U.S. Report Cites Litany Of Abuses In Azerbaijan

U.S. Report Cites Litany Of Abuses In Azerbaijan

The U.S. State Department cited credible reports of inhuman, or degrading treatment or punishment by members of the security forces, and other related abuses in Azerbaijan, as well as harsh and sometimes life-threatening conditions in the country's prisons, in an annual human rights report released on Tuesday, TURAN's Washington correspondent reports.

The 2023 Country Reports on Human Rights Practices also reflect serious restrictions on freedom of expression and media freedom, including violence against journalists in Azerbaijan. The authors also flag systemic government corruption, lack of accountability for gender-based violence among other issues..

"We have significant concerns, as pointed out in the Human Rights Report, regarding credible reports of significant human rights abuses, including torture and other physical abuses, political prisoners, and a lack of independent judiciary," State Department's Senior Official for the Bureau of Democracy, Human Rights, and Labor

Robert Gilchrist told TURAN's Washington correspondent during daily briefing.

"Further, law enforcement officials arrested an unprecedented number of people for having alleged links to Iran," he added.

An NGO coalition estimated there were approximately 254 political prisoners and detainees in Azerbaijan as of last December, the report suggests.

When asked by TURAN whether Washington had exhausted its tools to move the needle on securing political prisoners' release in Azerbaijan,  Gilchrist said, the U.S. promotes respect for human rights and fundamental freedoms when meeting with Azerbaijani officials" at all levels, and through U.S. Government statements, statements of international organizations, and meetings with human rights advocates."

"For example, we continue to call publicly for the expeditious release of all unjustly detained political prisoners and detainees, including independent journalists, civil society activists, and government critics.  We also employ social media – for example, the department’s Without Just Cause campaign to release unjustly detained political prisoners, including an Azerbaijani individual, until he was released during the year.  So this remains, of course, something that we’re engaged on," he concluded.

Speaking to reporters in the briefing room, Secretary of State Antony Blinken said the U.S. would continue to make assessments about foreign nations’ records on human rights, and potentially authorize consequences for countries that fall short, regardless of their status as an enemy or partner of the U.S.

“As we’re looking at human rights and the condition of human rights around the world, we apply the same standard to everyone,” he insisted. “That doesn’t change whether the country in question is an adversary or competitor, a friend or an ally.”

This year's Human Rights Reports also outline Russia’s invasion of Ukraine, the civil war in Sudan and the Israel-Hamas war as just some of the major global human rights concerns.

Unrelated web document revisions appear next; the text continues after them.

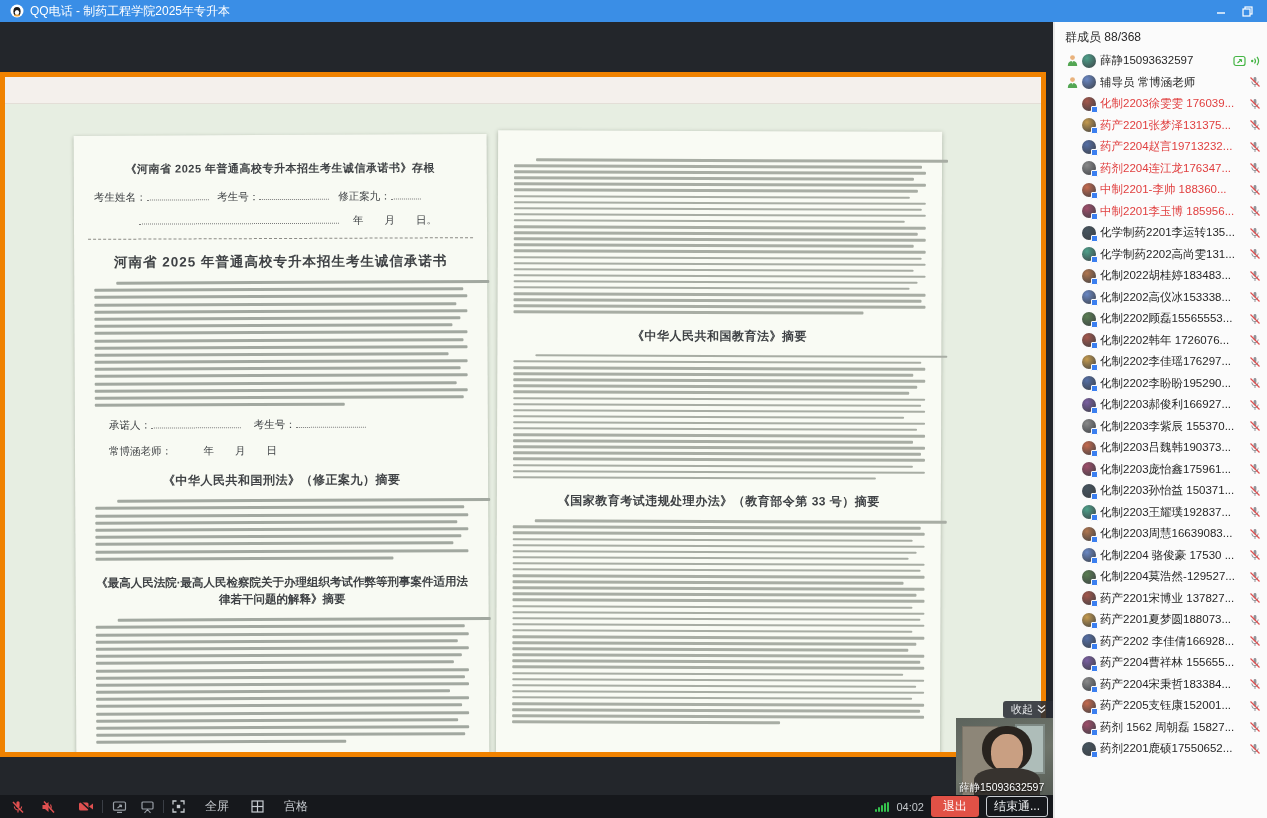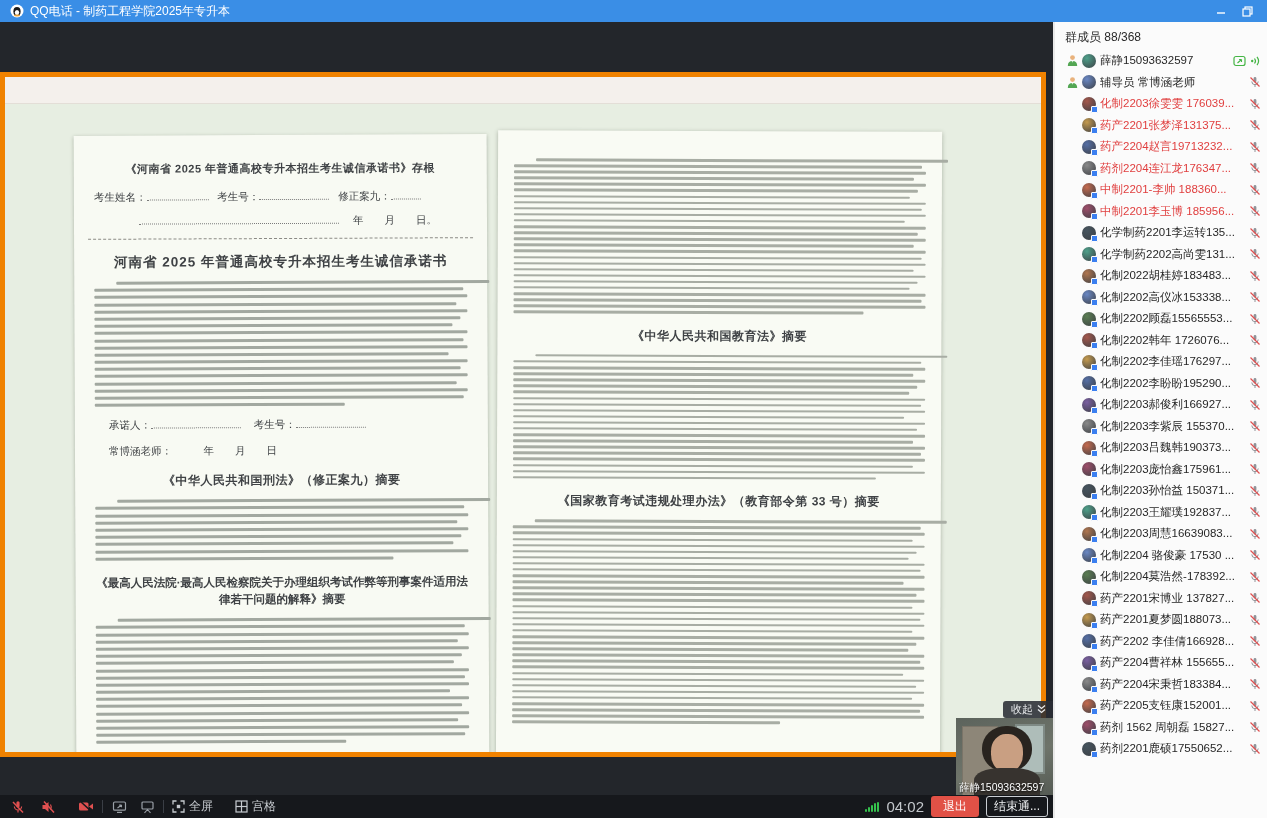--- a/index.html
+++ b/index.html
@@ -769,7 +769,7 @@
         <span class="avatar" style="background: radial-gradient(circle at 35% 30%, rgb(90, 125, 82), rgb(60, 63, 68));">
           <span class="badge"></span>
         </span>
-        <span class="m-name">化制2204莫浩然-178392...</span>
+        <span class="m-name">化制2204莫浩然-129527...</span>
         <span class="m-right">
           <svg width="12" height="12" viewBox="0 0 12 12">
             <rect x="4.6" y="1" width="2.8" height="5.4" rx="1.4" fill="#909399"></rect>

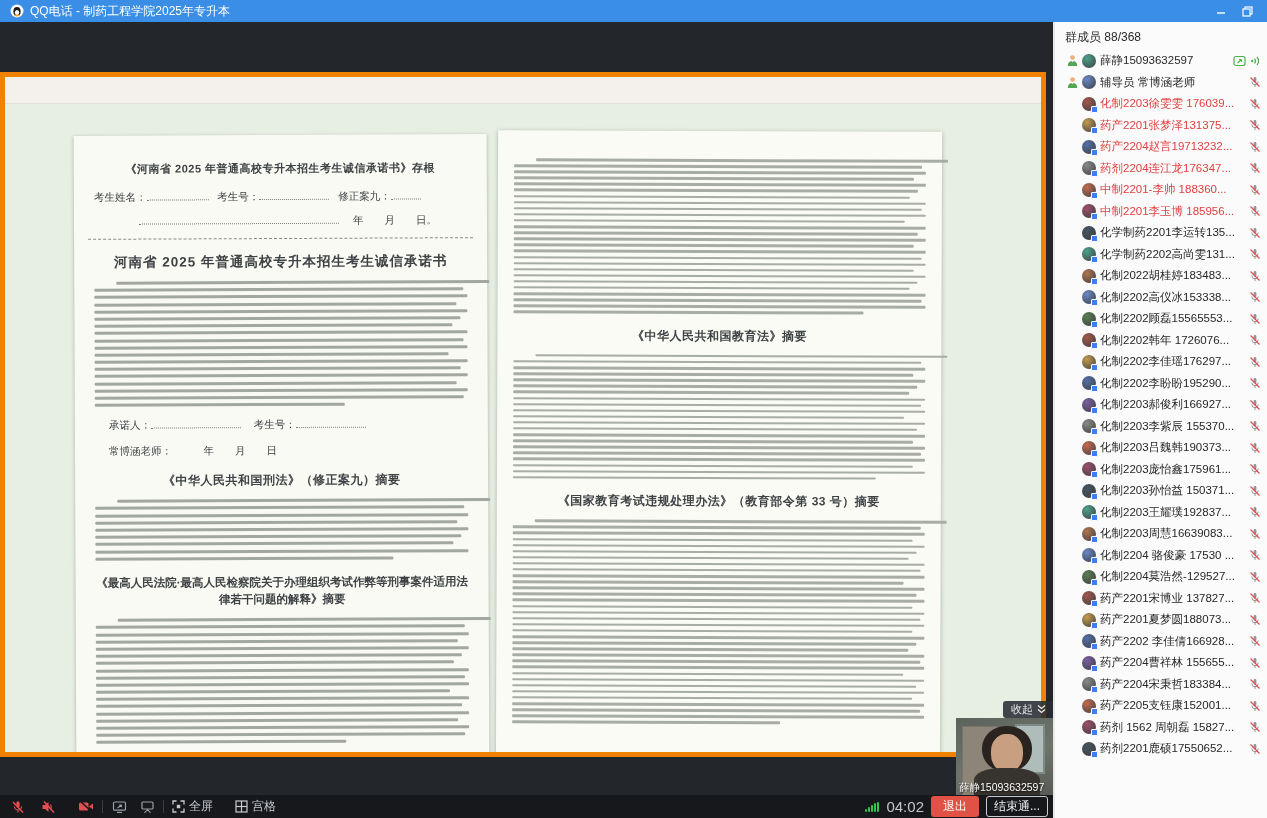--- a/index.html
+++ b/index.html
@@ -73,7 +73,7 @@
   }
   .tb-ico{width:16px;height:16px;flex:none;display:flex;align-items:center;justify-content:center;cursor:pointer;}
   .tb-div{width:1px;height:13px;background:#3a3e45;margin:0 8px;flex:none;}
-  .tb-label-btn{display:flex;align-items:center;gap:4px;cursor:pointer;white-space:nowrap;}
+  .tb-label-btn{display:flex;align-items:center;gap:20px;cursor:pointer;white-space:nowrap;}
   .tb-right{margin-left:auto;display:flex;align-items:center;gap:7px;padding-right:5px;}
   .sigbars{display:flex;align-items:flex-end;gap:1px;height:10px;}
   .sigbars i{display:block;width:2px;background:#35c24d;border-radius:1px;}

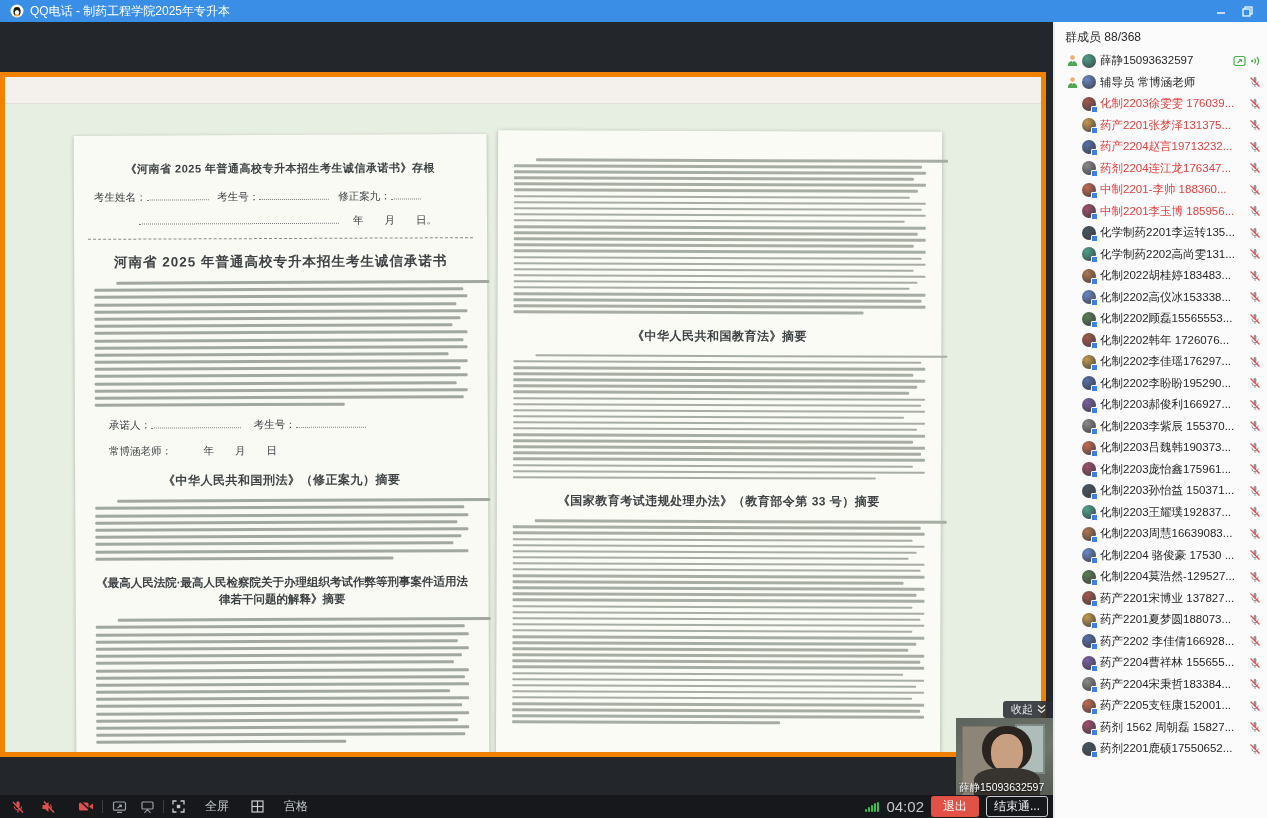--- a/index.html
+++ b/index.html
@@ -77,7 +77,7 @@
   .tb-right{margin-left:auto;display:flex;align-items:center;gap:7px;padding-right:5px;}
   .sigbars{display:flex;align-items:flex-end;gap:1px;height:10px;}
   .sigbars i{display:block;width:2px;background:#35c24d;border-radius:1px;}
-  .tb-time{color:#c3c7cb;font-size:15px;}
+  .tb-time{color:#c3c7cb;font-size:11px;}
   .btn-exit{background:#e15146;color:#fff;border-radius:3px;padding:2px 12px;font-size:12px;cursor:pointer;}
   .btn-end{border:1px solid #c9cdd2;color:#eef0f2;border-radius:3px;padding:1px 7px;font-size:12px;cursor:pointer;white-space:nowrap;}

"The Kremlin’s disregard and contempt for human rights are on full display in its war against Ukraine," the authors insist. The Report highlights documentation of human rights violations and abuses – some amounting to crimes against humanity – throughout the second year of Russia’s brutal, full-scale invasion of Ukraine.

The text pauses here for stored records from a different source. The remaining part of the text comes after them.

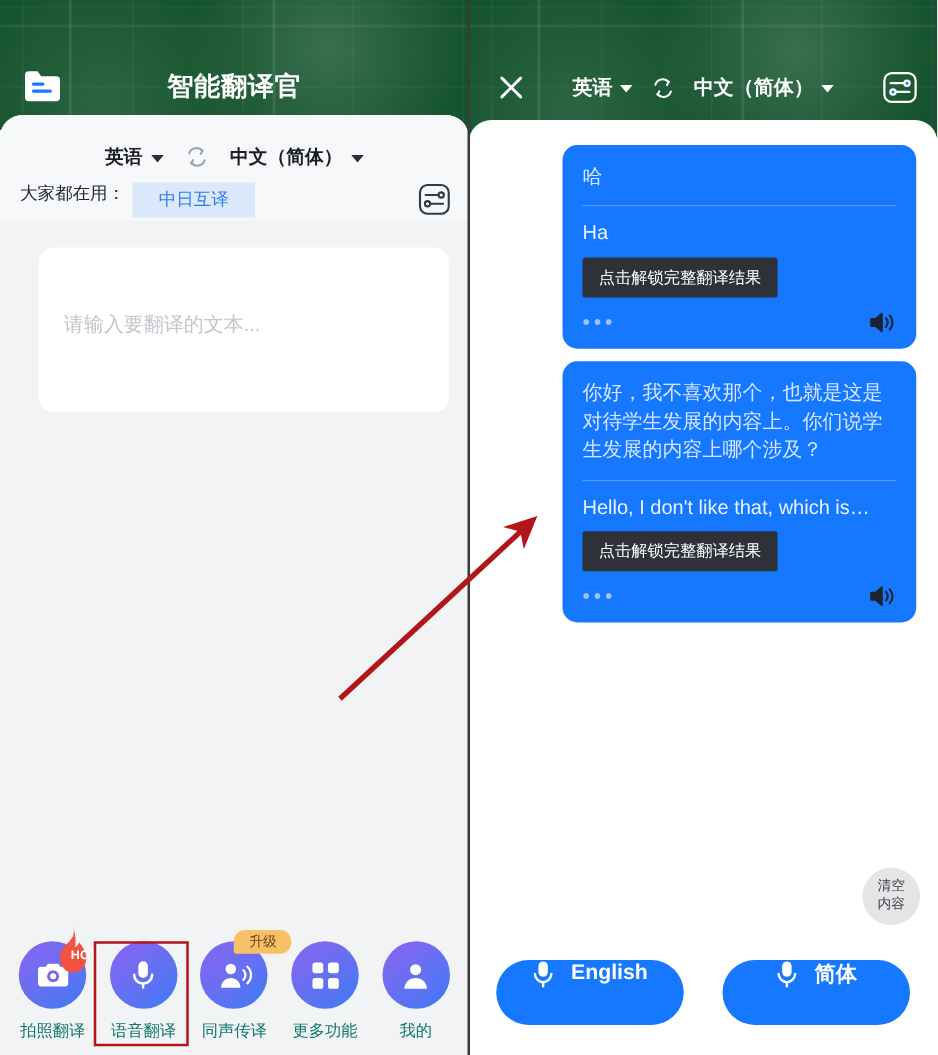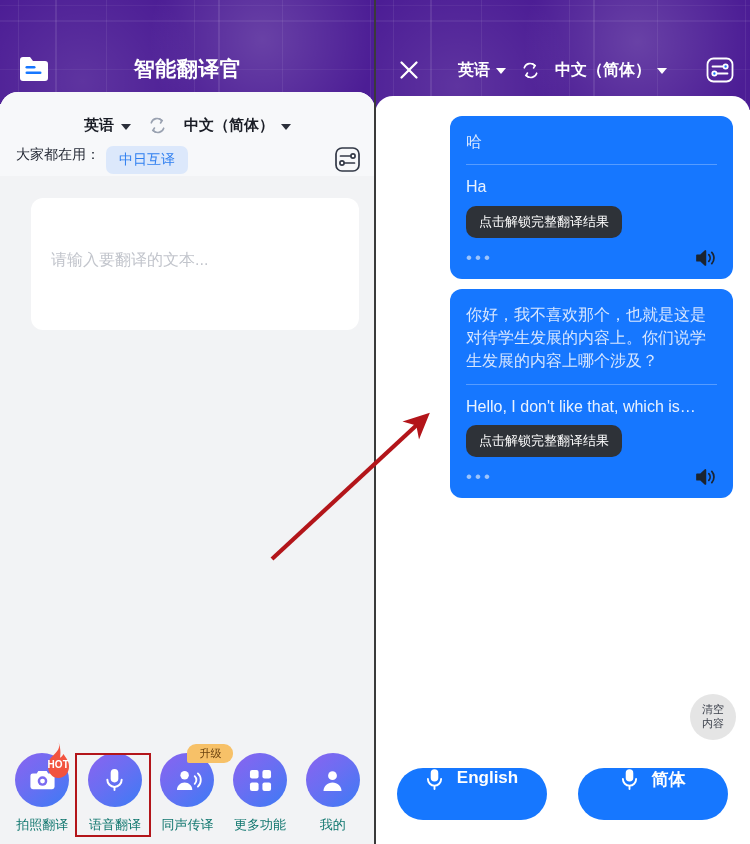--- a/index.html
+++ b/index.html
@@ -22,7 +22,7 @@
 
   
   .hdr {
-    position: relative; width: 100%; background: #4c1d95;
+    position: relative; width: 100%; background: #14532d;
     overflow: hidden;
   }
   .hdr-l { height: 104px; }

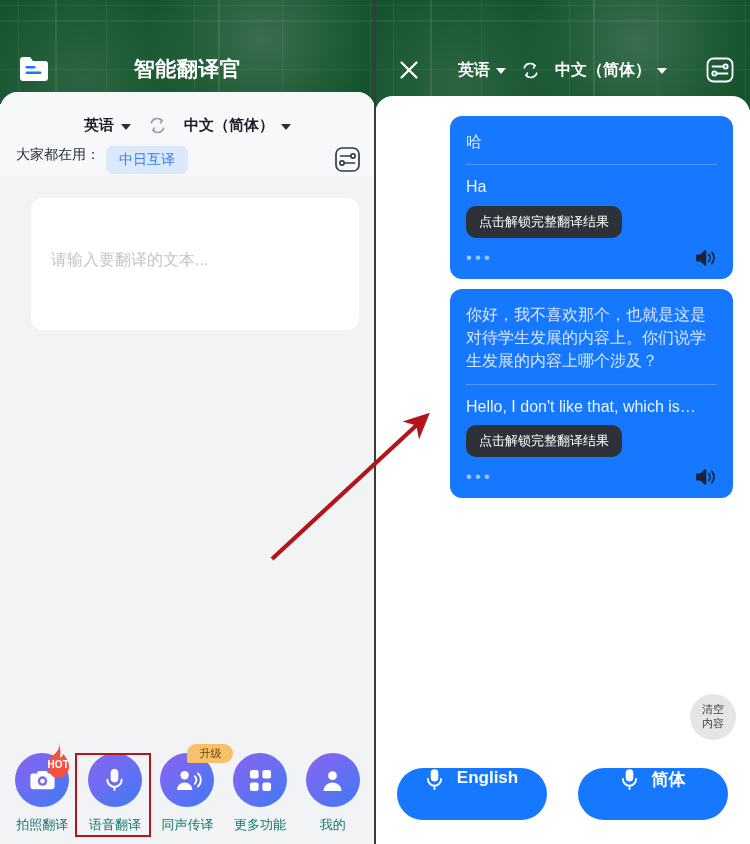--- a/index.html
+++ b/index.html
@@ -108,7 +108,7 @@
   }
   .rec-label { font-size: 14px; color: #1f2430; }
   .chip {
-    margin-left: 6px; padding: 5px 13px; border-radius: 7px;
+    margin-left: 6px; padding: 5px 21px; border-radius: 1px;
     background: #dce8fb; color: #2f7ff0; font-size: 14px; cursor: pointer;
   }
   .rec-spacer { flex: 1; }

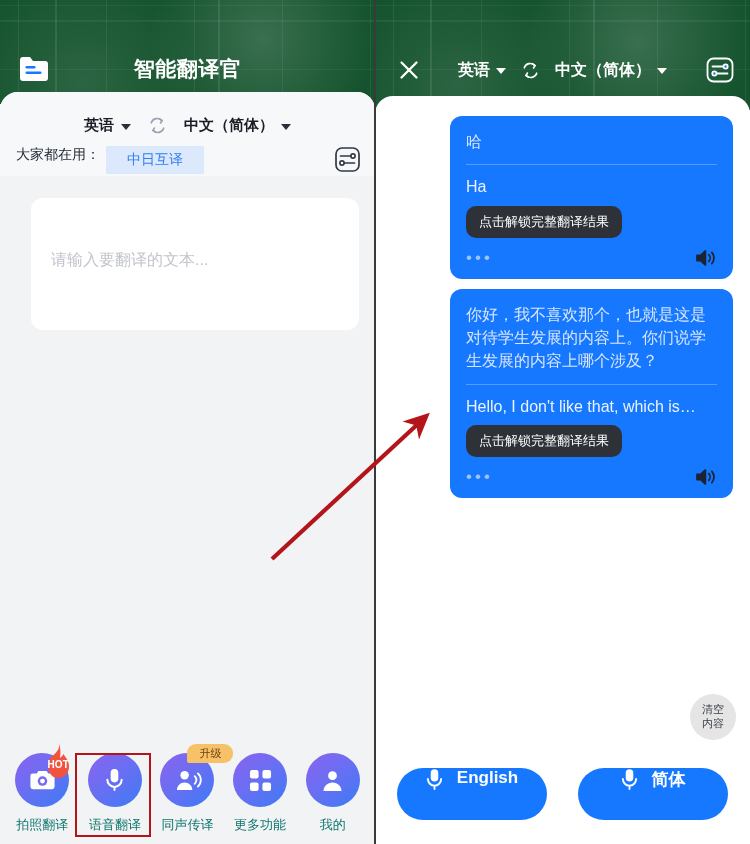--- a/index.html
+++ b/index.html
@@ -171,7 +171,7 @@
   .unlock {
     display: inline-block; margin-top: 7px;
     background: #2e3238; color: #ffffff; font-size: 13px;
-    padding: 7px 13px; border-radius: 10px; cursor: pointer;
+    padding: 7px 13px; border-radius: 2px; cursor: pointer;
   }
   .bubble-foot {
     display: flex; align-items: center; justify-content: space-between;

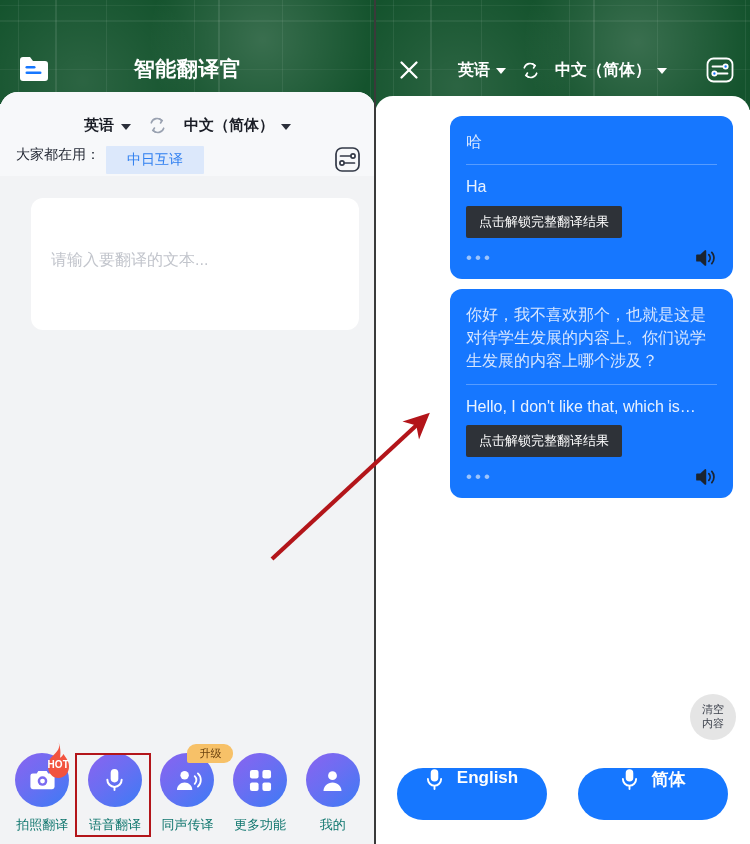--- a/index.html
+++ b/index.html
@@ -141,7 +141,7 @@
   .nav-label { margin-top: 9px; font-size: 13px; color: #0f766e; }
   .badge-hot {
     position: absolute; right: -2px; top: -13px; width: 40px; height: 42px;
-    z-index: 3; display: flex; align-items: center; justify-content: center;
+    z-index: 3; display: flex; align-items: center; justify-content: flex-end;
   }
   .badge-hot span {
     position: relative; z-index: 2; color: #fff; font-size: 10px;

As for the South Caucasus, the report also flags the Georgian Government’s attempts last year to push a "foreign agent" law.  

TURAN asked State Department's senior human rights official Gilchrist why Washington thought Tbilisi's move was wrong back then, and why is it wrong right now. He replied:  "The U.S. remains deeply concerned that, if enacted, this draft legislation would harm civil society and civil society organizations that are working to improve the lives of Georgian citizens, and will derail Georgia from its European path.  We are equally concerned this draft legislation would impede independent media organizations working to provide access for Georgian citizens to high-quality information."